Growth is Good…Right?

I work at a financial institution and we have recently been undergoing expansion in terms of presence in certain sectors of the Midwest. We have acquired multiple smaller institutions in the efforts of competing in today’s market. However, with all this expansion there has come forth a need for integration of our computer systems, customer databases, procedures and name in the cases of these smaller institutions. At the company we all feel that this growth is good due to the opportunities it should open up to not only to employees, but to our current clientele as well. Things have been progressing moderately well and progress on most of the current projects has not suffered any delays and the timeline provided has been followed.

Now I can see how this is being viewed as a success by upper management but for the customer facing employees this growth is becoming a real pain in the neck. There has been an increase in the amount of fees being charged for accounts and for services provided by our institution, which has led to an increasing number of complaints and account closings. The Clients who have had accounts and a relationship with the company for decades are leaving because of the rebranding and what they consider to be ridiculous implementation of fees that at one point were complimentary.

From the employee side I can say that we have yet to see the real benefits of the growth in the company’s size because as I said all we have seen are increased complaints and exodus from customers.  There is a feeling that there has been a substantial increase in workload for certain groups and that expectations are not on par with the reality of the situation. The technology is outdated and it is just a big game of catch up that the corporation is attempting. It seems that expenses are being constantly increased and that the attempts at mitigating them are coming from our customer’s wallets as well as our own. Which might explain the increasing changes in personnel we currently undergo.

When looking at it from the perspective of my colleagues and customers I speak with on a daily basis one cannot help but feel this expansion is not being handled the right way and that the growth is more trouble than it is worth. It is this type of rapid growth that landed other corporations into trouble because bad loans and awful mortgages were purchased along with all the other business these smaller institutions had. This whole situation has been interesting to me because while we’ve talked of project management in class I’ve gotten to experience being part of a project with multiple activities occurring simultaneously in order to maintain costs at a low level but they fail to realize the cost of losing all these customers and the revolving door that has become their employee workforce.

Thoughts comments?

2 thoughts on “Growth is Good…Right?

  1. Purchasing an entire portfolio of another institution, good and bad assets alike, is a always a risky move but not necessarily a bad thing. In regard to the technology updates, they are probably necessary and while costly now, should result in more efficiency later. Not to say that management always makes the right call in these situations. I can see your irritation about the fees, though. A lot of customers will leave if they can find the same service for free somewhere else and, while you are not the one implementing these changes, you’ll face the worse of it because you’re customer facing. This sounds pretty similar to the debit card fee Bank of America attempted to charge, much to the ire of pretty much everyone.

  2. It is unfortunate that you have to face this especially since your role in the organization is mainly customer facing.
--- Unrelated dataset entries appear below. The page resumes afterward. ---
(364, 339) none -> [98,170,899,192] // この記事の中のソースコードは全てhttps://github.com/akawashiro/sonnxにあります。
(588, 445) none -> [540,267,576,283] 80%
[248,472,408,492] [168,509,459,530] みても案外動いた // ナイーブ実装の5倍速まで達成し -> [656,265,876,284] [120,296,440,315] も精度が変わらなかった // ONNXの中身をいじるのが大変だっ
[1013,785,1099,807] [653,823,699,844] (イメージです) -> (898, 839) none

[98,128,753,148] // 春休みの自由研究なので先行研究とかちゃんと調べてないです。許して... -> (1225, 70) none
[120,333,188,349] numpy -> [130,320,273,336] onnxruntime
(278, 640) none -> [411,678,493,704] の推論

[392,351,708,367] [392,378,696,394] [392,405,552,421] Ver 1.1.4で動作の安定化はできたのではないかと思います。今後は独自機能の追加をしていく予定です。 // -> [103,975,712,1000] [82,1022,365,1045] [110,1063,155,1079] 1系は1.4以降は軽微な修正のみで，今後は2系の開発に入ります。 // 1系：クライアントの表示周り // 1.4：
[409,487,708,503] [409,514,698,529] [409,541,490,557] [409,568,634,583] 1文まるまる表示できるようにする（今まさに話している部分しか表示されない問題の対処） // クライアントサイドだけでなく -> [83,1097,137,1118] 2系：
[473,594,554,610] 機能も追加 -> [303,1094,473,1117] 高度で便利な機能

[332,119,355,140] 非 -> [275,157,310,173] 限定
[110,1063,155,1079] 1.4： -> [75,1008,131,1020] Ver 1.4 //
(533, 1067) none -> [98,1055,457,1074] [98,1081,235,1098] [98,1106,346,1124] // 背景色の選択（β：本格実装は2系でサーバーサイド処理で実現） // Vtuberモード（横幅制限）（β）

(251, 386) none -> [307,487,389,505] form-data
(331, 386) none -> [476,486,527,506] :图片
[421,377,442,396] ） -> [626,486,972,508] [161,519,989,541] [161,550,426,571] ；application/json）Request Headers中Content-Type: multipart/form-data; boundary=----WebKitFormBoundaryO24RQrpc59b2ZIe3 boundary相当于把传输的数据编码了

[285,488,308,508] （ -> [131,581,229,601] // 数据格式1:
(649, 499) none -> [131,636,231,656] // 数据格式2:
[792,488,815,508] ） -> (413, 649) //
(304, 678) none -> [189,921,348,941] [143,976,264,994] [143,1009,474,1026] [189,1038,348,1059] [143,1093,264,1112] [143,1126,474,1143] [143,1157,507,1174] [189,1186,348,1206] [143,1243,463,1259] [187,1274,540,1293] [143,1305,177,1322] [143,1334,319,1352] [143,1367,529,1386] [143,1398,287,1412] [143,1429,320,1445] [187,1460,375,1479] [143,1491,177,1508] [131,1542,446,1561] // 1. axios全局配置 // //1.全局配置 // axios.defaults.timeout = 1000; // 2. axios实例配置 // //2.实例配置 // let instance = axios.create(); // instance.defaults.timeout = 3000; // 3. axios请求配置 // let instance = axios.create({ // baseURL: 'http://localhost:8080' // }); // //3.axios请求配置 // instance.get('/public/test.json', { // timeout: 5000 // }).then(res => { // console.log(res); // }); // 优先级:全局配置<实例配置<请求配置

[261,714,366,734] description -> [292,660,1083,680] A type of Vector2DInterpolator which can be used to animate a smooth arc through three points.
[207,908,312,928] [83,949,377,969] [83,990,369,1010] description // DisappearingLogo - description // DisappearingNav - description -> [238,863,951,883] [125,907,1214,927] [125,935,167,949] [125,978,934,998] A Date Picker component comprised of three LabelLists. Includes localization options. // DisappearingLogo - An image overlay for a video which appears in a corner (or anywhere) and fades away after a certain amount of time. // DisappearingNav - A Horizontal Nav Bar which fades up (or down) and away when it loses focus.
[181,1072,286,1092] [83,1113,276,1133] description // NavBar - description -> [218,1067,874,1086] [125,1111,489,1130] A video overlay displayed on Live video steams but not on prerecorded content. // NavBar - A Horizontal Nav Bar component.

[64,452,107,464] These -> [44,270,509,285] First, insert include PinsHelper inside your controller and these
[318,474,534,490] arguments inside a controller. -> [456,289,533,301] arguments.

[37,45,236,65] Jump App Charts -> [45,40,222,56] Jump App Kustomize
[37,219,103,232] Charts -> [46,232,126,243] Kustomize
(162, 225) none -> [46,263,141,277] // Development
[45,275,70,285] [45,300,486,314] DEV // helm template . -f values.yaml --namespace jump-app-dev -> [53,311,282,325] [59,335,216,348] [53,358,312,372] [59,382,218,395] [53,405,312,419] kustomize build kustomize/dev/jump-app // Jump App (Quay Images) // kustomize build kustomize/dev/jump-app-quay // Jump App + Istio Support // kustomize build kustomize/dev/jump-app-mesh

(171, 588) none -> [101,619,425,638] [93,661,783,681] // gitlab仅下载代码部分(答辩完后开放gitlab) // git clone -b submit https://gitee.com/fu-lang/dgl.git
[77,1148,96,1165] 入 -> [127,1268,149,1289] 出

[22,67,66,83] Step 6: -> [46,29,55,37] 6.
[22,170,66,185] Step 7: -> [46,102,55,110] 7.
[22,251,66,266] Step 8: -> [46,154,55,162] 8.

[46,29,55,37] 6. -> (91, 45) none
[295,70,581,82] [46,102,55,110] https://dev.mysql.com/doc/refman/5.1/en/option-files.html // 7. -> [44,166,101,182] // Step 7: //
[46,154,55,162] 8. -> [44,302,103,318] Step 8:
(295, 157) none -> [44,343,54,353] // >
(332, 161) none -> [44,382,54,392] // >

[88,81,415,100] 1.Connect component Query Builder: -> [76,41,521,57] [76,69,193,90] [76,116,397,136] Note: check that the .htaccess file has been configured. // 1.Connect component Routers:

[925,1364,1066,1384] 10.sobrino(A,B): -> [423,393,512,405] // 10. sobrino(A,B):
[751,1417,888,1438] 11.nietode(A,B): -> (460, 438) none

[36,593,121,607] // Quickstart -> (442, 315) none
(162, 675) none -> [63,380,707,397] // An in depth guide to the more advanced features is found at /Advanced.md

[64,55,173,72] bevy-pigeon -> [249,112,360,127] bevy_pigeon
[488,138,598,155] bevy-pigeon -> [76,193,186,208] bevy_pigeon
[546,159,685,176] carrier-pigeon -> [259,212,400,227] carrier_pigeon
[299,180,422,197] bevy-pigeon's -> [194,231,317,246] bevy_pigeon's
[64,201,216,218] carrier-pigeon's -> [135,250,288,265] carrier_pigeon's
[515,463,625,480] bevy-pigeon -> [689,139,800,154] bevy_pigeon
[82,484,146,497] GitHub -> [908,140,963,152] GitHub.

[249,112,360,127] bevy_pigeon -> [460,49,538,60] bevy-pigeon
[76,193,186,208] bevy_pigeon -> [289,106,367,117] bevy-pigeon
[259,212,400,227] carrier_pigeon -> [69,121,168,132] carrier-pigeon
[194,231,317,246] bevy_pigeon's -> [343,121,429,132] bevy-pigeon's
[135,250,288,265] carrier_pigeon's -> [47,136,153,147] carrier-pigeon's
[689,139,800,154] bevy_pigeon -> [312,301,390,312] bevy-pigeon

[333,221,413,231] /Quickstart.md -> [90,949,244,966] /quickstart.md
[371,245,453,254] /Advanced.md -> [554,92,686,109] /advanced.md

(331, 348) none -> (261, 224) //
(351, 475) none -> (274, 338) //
Sometimes management seems to forget what’s going on with their company and only look at the “big” picture. Remind me of the show called Undercover Boss. I think a person from your management needs to do something like that because as you said they only see that the company is expanding but they don’t actually see what’s really going on in the customer-facing level. Customers do not like their fees to be raised (and if it must then it has to be a gradual change). I remembered in my marketing class we talked about changes that a company could make that the customer won’t even notice. Those are the changes that won’t affect customers, anything over they will complain. Thus, if they are bad changes then you don’t want to go over the limit but if they’re good you would want to go over so your customers would notice. Back to your question, I think you are right that management should take a closer look at what is going on at your level to see if the expansion is worth it or not.